A team investigating the murders had hoped to analyze surveillance data from the time, but a bureau document dated March 10, 1980, said that telephone surveillance recordings from Feb. 28 had been “flushed,” the commission said in its report.
Although the Criminal Investigation Bureau had requested to meet with those involved in the surveillance of Lin’s house, the NSB said such a meeting would be limited to the investigative team’s chief and deputy chief for reasons of confidentiality, the report said.
The report said there were references to the telephone call in meeting records from Feb. 29 and March 8, 1980.
When asked at the time why the recordings had been erased, the NSB said the telephone conversation had been a fragment and it did not know that the murders had occurred.

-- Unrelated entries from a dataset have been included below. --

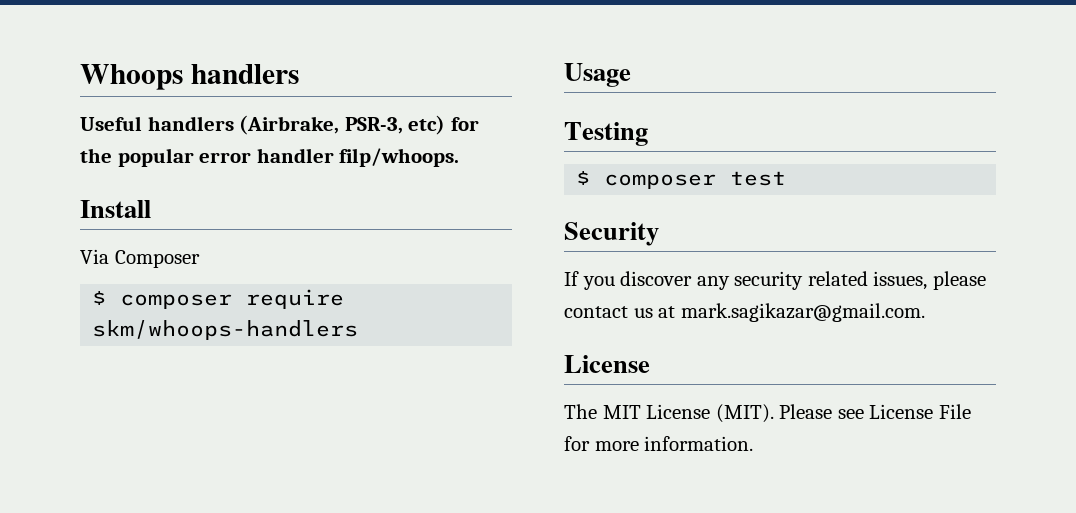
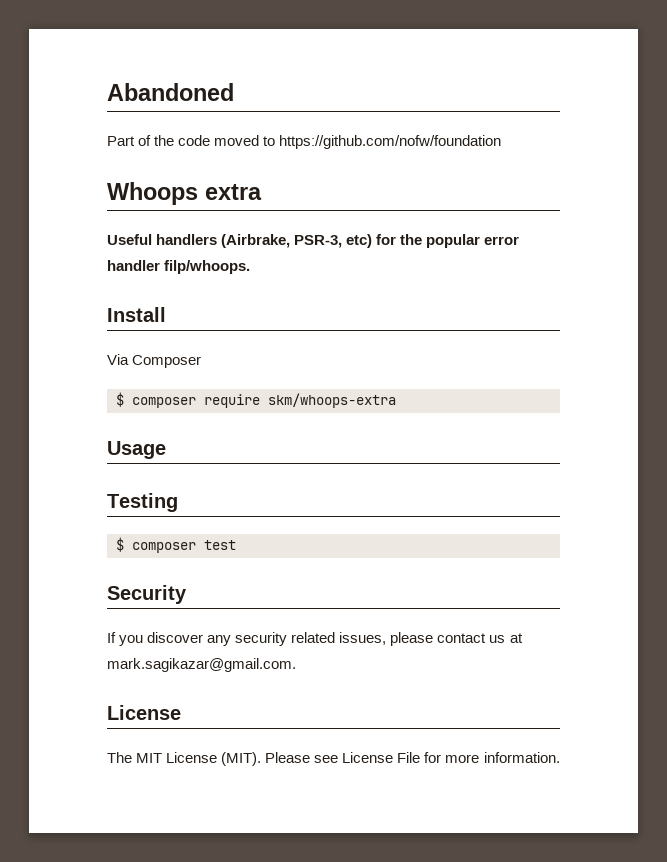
- Whoops handlers
+ Abandoned
+ Part of the code moved to https://github.com/nofw/foundation
+ Whoops extra
- $ composer require skm/whoops-handlers
+ $ composer require skm/whoops-extra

An investigation into the murders had been “severely obstructed,” and the possibility of the then-Chinese Nationalist Party (KMT) government’s involvement could not be ruled out, the report said.
Commission member Greg Yo (尤伯祥) said there were three possibilities why the recording had been destroyed.
One was that intelligence agencies had directed the attack or knew it would happen beforehand and allowed it to happen, then erased the evidence; the second was that the intelligence agencies did not know about the attack until after afterwards, but destroyed the tapes due to their ties to the murderer or because the tapes contained information that would have a negative impact on them or the government; and the third was that the tapes were destroyed by accident, he said.
The NSB’s claim that it did not know about the murders was unbelievable, because the director learned about the attack the day it happened, he added.
Surveillance personnel also would have found out about the incident when a Lin family friend, Tien Chiu-chin (田秋堇), arrived at the house and called for help, Yo said.
A thorough investigation by the government into surveillance files related to Lin is needed and the files need to be released, as the commission’s investigation, which had limited resources and time, should not be the end of the investigation, he said.
The commission had sought to interview Lin and his family members, but they declined, saying they did not want to bring up the past, commission member Yeh Hung-ling (葉虹靈) said.
The files the commission collected show previous governments not only did not do a good job investigating the case, but might have caused the Lin family additional harm, Yo said.
The commission respects the Lin family’s unwillingness to trust another government investigation or to be involved with one, he said.